🛠️ Tools for Transformers compression using Lightning ⚡

Jules Belveze

Last update: Dec 11, 2022

Related tags

Deep Learning nlp transformers lstm pruning quantization bert distillation pytorch-lightning

Overview

Bert-squeeze

Bert-squeeze is a repository aiming to provide code to reduce the size of Transformer-based models or decrease their latency at inference time.

It gathers a non-exhaustive list of techniques such as distillation, pruning, quantization, early-exiting. The repo is written using PyTorch Lightning and Transformers.

About the project

As a heavy user of transformer-based models (which are truly amazing from my point of view) I always struggled to put those heavy models in production while having a decent inference speed. There are of course a bunch of existing libraries to optimize and compress transformer-based models (ONNX , distiller, compressors , KD_Lib, ... ).
I started this project because of the need to reduce the latency of models integrating transformers as subcomponents. For this reason, this project aims at providing implementations to train various transformer-based models (and others) using PyTorch Lightning but also to distill, prune, and quantize models.
I chose to write this repo with Lightning because of its growing trend, its flexibility, and the very few repositories using it. It currently only handles sequence classification models, but support for other tasks and custom architectures is planned.

Installation

First download the repository:

git clone https://github.com/JulesBelveze/bert-squeeze.git

and then install dependencies using poetry:

poetry install

You are all set!

Quickstarts

You can find a bunch of already prepared configurations under the examples folder. Just choose the one you need and run the following:

python3 -m bert-squeeze.main -cp=examples -cn=wanted_config

Disclaimer: I have not extensively tested all procedures and thus do not guarantee the performance of every implemented method.

Concepts

Transformers

If you never heard of it then I can only recommend you to read this amazing blog post and if you want to dig deeper there is this awesome lecture was given by Stanford available here.

Distillation

The idea of distillation is to train a small network to mimic a big network by trying to replicate its outputs. The repository provides the ability to transfer knowledge from any model to any other (if you need a model that is not within the models folder just write your own).

The repository also provides the possibility to perform soft-distillation or hard-distillation on an unlabeled dataset. In the soft case, we use the probabilities of the teacher as a target. In the hard one, we assume that the teacher's predictions are the actual label.

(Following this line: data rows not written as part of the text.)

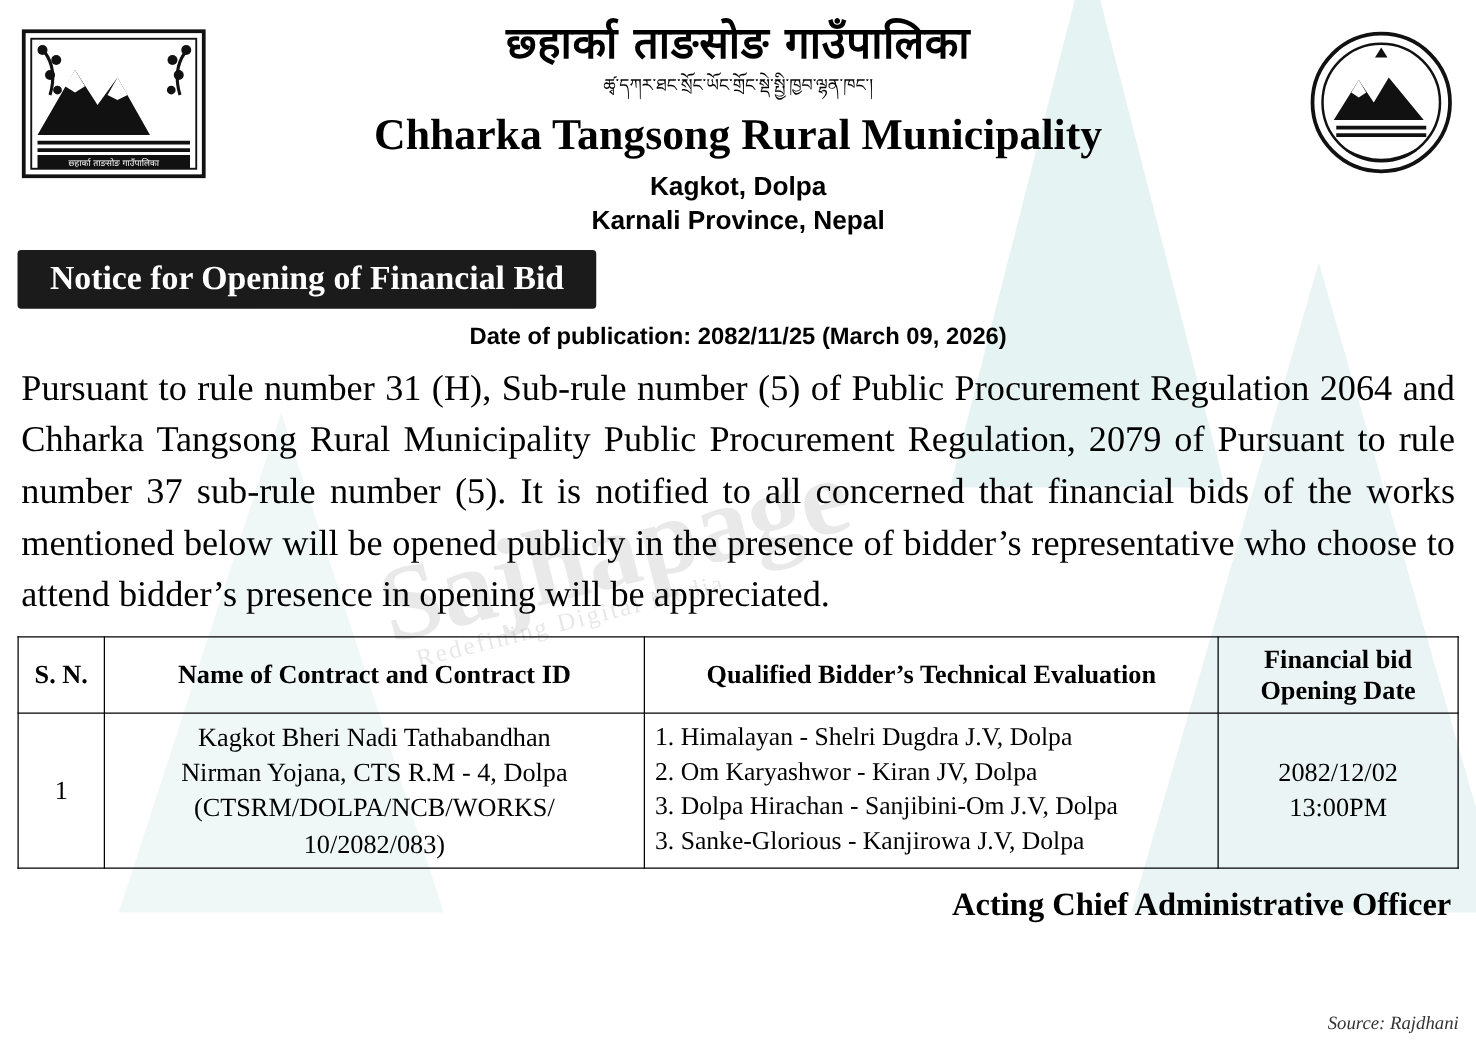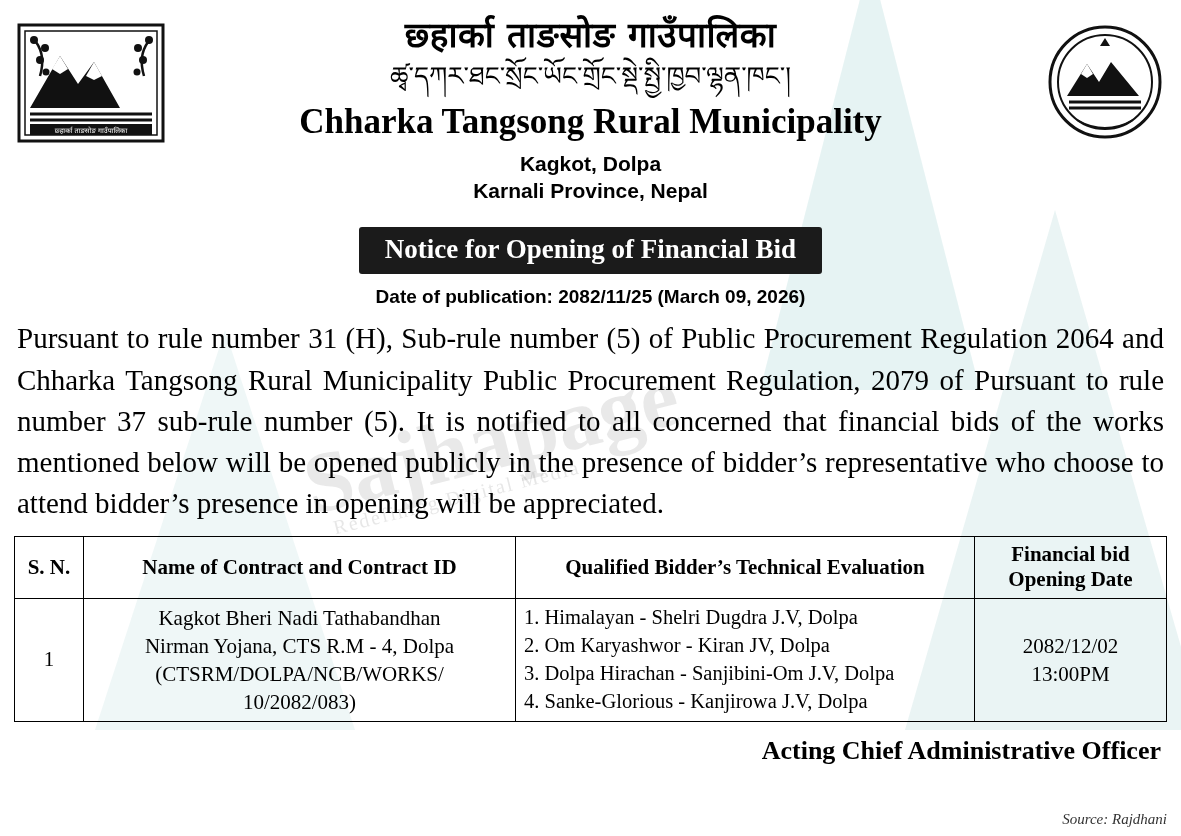"ཚྭ་དཀར་ཐང་སྲོང་ཡོང་གྲོང་སྡེ་སྤྱི་ཁྱབ་ལྷན" .tib-title { font-size: 26px -> 14px }
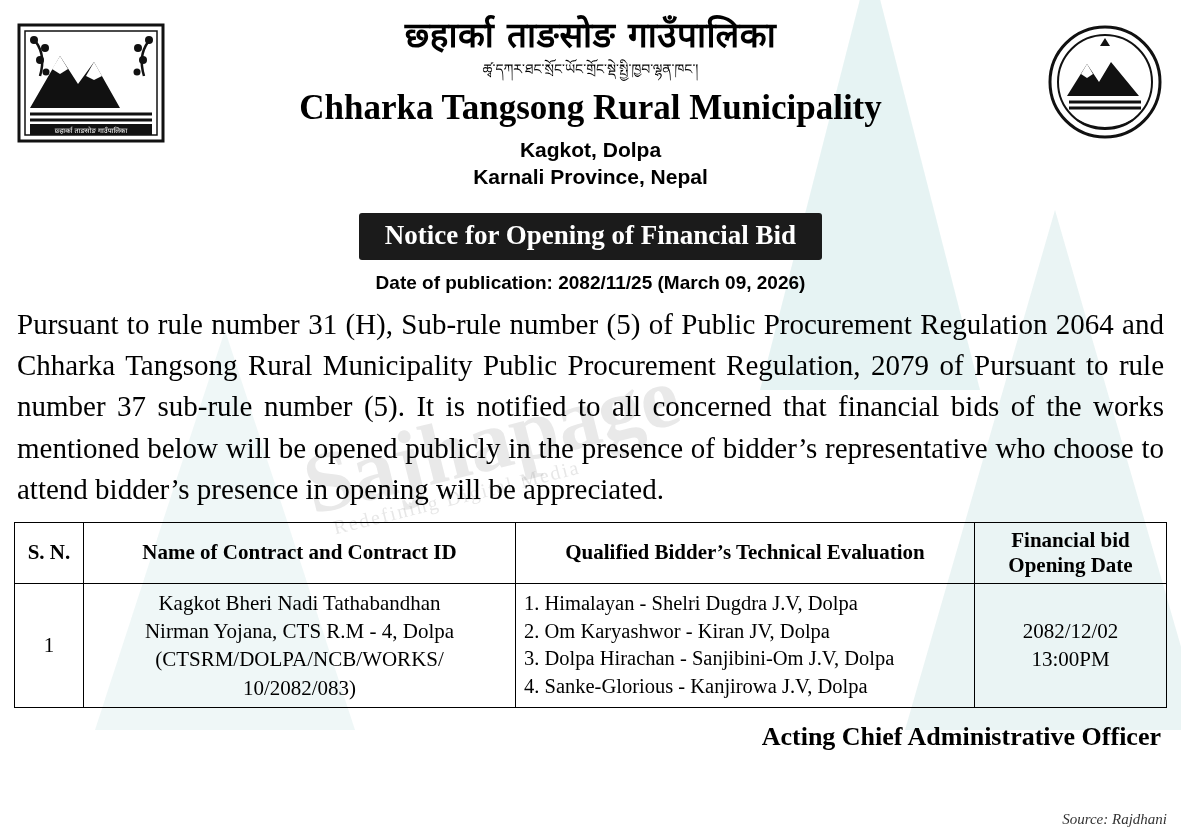"Notice for Opening of Financial" .notice-band-wrap { margin-top: 24px -> 11px; text-align: center -> left }
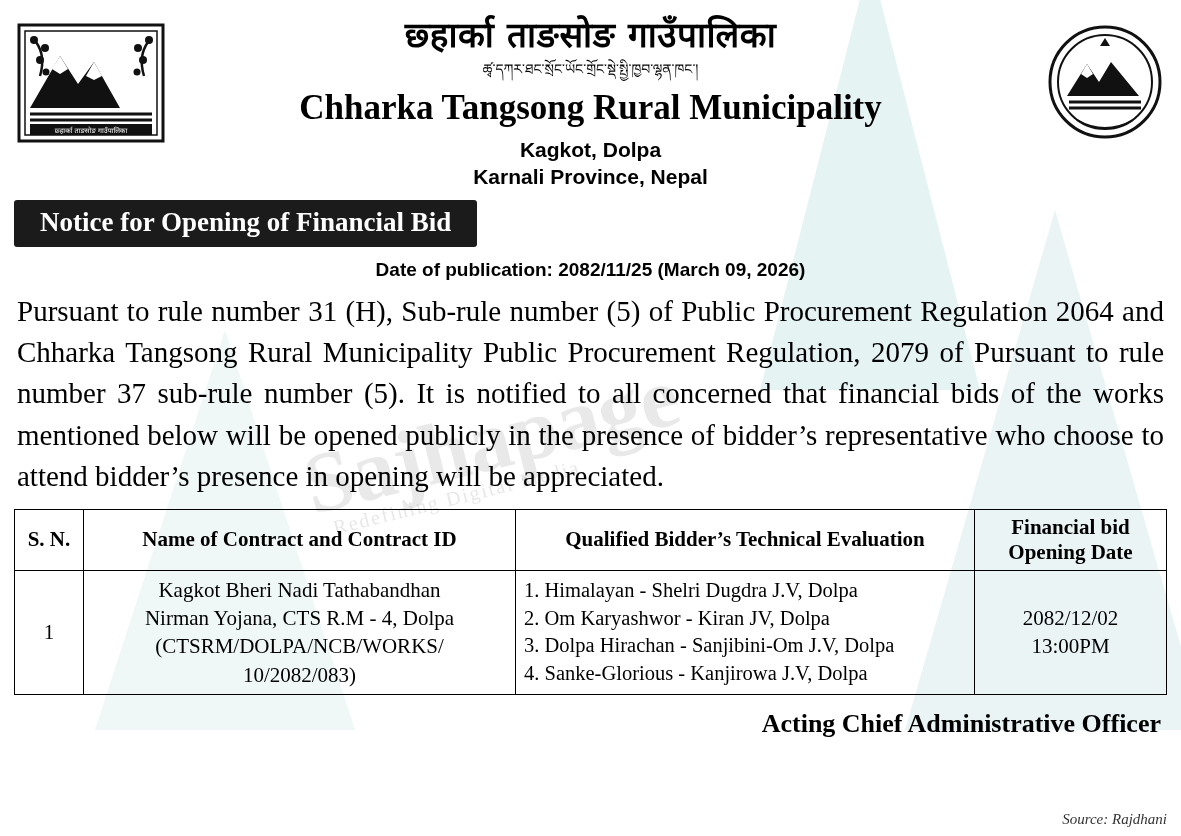"4. Sanke-Glorious - Kanjirowa J.V," div.q-line { text: 4 -> 3 }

You can find these implementations under the distillation/ folder.

Quantization

Neural network quantization is the process of reducing the weights precision in the neural network. The repo has two callbacks one for dynamic quantization and one for quantization-aware training (using the Lightning callback) .

You can find those implementations under the utils/callbacks/ folder.

Pruning

Pruning neural networks consist of removing weights from trained models to compress them. This repo features various pruning implementations and methods such as head-pruning, layer dropping, and weights dropping.

You can find those implementations under the utils/callbacks/ folder.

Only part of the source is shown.